LONDON: A majority of Arab-American voters support a continuing US military presence in the Middle East, but when it comes to dealing with Iran, 41 percent would prefer to see fewer sanctions and more diplomacy and incentives, according to a survey conducted for Arab News by YouGov.

However, 32 percent support a more aggressive stance, believing the US should not only be applying maximum diplomatic pressure but should also increase sanctions against Iran.

Eleven percent believe the new US administration should maintain the current pressure on Tehran. Only 4 percent support the use of military force against Iran by the US.

The poll’s finding of an appetite for diplomacy over sanctions surprised Joseph Haboush, a former non-resident scholar at the Middle East Institute and Washington correspondent for Al Arabiya English.

“From the conversations that I’ve had over the years in the Arab-American community, I thought it would be more prevalent for Arab Americans to take a more hawkish approach toward Iranian proxies and other groups, but the poll shows that that isn’t 100 accurate,” he told the Arab News-sponsored “Ray Hanania Radio Show.”

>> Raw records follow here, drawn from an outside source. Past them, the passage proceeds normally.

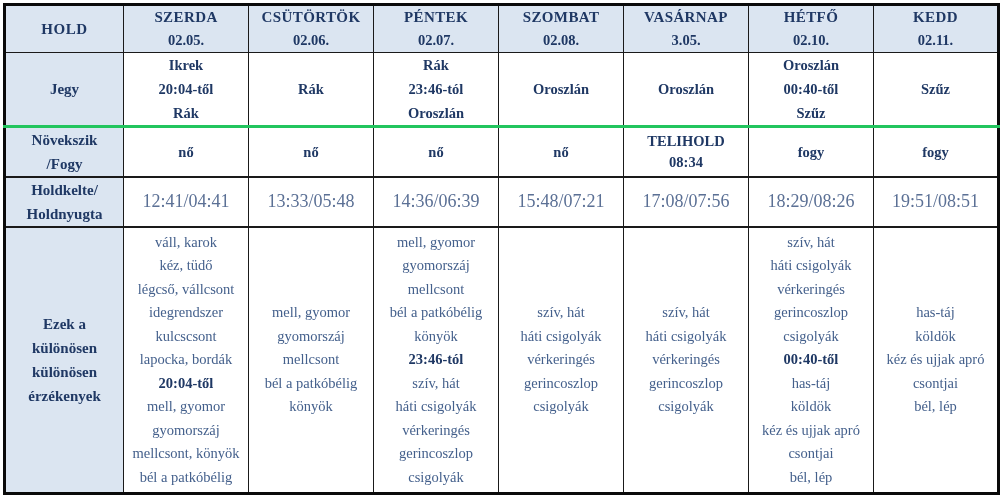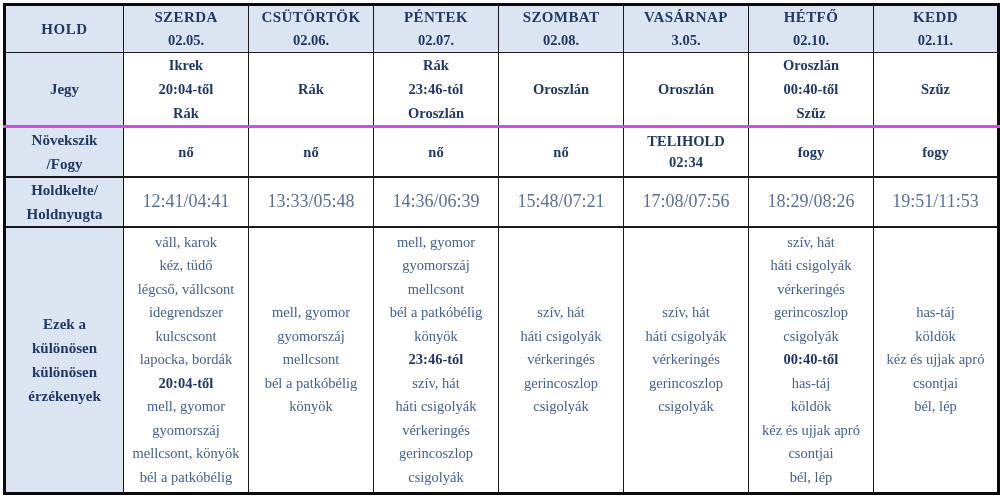--- a/index.html
+++ b/index.html
@@ -21,21 +21,21 @@
   th, td {
     border-left: 1.5px solid #1a1a1a;
     padding: 0 2px;
     text-align: center;
     vertical-align: middle;
     overflow: hidden;
   }
   tr > th:first-child, tr > td:first-child { border-left: none; }
   
   tr.r-header > * { border-bottom: 1.5px solid #1a1a1a; }
-  tr.r-jegy > *   { border-bottom: 3px solid #d946ef; }
+  tr.r-jegy > *   { border-bottom: 3px solid #22c55e; }
   tr.r-novekszik > * { border-bottom: 2px solid #1a1a1a; }
   tr.r-holdkelte > * { border-bottom: 2.5px solid #1a1a1a; }
   tr.r-header { height: 33px; padding-left: 25px; }
   tr.r-jegy { height: 73px; }
   tr.r-novekszik { height: 46px; font-family: Liberation Serif, serif; }
   tr.r-holdkelte { height: 48px; margin-left: 38px; }
   
   .hdr {
     background: #dbe5f1;
     color: #1f3864;
@@ -147,21 +147,21 @@
             <div class="line b">nő</div>
           </td>
           <td>
             <div class="line b">nő</div>
           </td>
           <td>
             <div class="line b">nő</div>
           </td>
           <td>
             <div class="line b">TELIHOLD</div>
-            <div class="line b">02:34</div>
+            <div class="line b">08:34</div>
           </td>
           <td>
             <div class="line b">fogy</div>
           </td>
           <td>
             <div class="line b">fogy</div>
           </td>
         </tr>
         <tr class="r-holdkelte">
           <th class="hdr">
@@ -180,21 +180,21 @@
           <td>
             <div class="line reg">15:48/07:21</div>
           </td>
           <td>
             <div class="line reg">17:08/07:56</div>
           </td>
           <td>
             <div class="line reg">18:29/08:26</div>
           </td>
           <td>
-            <div class="line reg">19:51/11:53</div>
+            <div class="line reg">19:51/08:51</div>
           </td>
         </tr>
         <tr class="r-testreszek">
           <th class="hdr">
             <div class="label-line">Ezek a</div>
             <div class="label-line">különösen</div>
             <div class="label-line">különösen</div>
             <div class="label-line">érzékenyek</div>
           </th>
           <td>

Nevertheless, 52 percent believe the US should either maintain its military presence in the Middle East (25 percent) or increase it (27 percent). Thirty-eight percent think the US should reduce its military footprint in the region.

“That’s another interesting element,” said Haboush. “They want the US to work its diplomatic channels, but at the same time they don’t want the US to leave from a military point of view.

“I think the belief is that once the military presence is gone, the overall interest is gone, and then … they’re left to look to other powers that may not be as influential as they’d like.”

It would “be great for policymakers here in Washington to have a look at this poll because it’s reflective of how much people in the region want US involvement and think that it’s productive.

“At the same time, the policies we’ve seen toward Gaza and now in Lebanon are putting a dent in the US image abroad. But despite that, folks still want to see some sort of US involvement.

“The reality of the matter, for better or worse, is that the US is the only side that’s going to be able to bring these wars to an end, or at least put some sort of pressure on the Israelis.”

Caroline Rose, director of the Project on Post-Withdrawals Security Landscapes at the New Lines Institute for Strategy and Policy in Washington, D.C., said: “It’s clear that Arab Americans clearly recall the costs of sudden withdrawal in the region and value America’s deterrence with malign terrorist organizations, militias and other forces that undermine security.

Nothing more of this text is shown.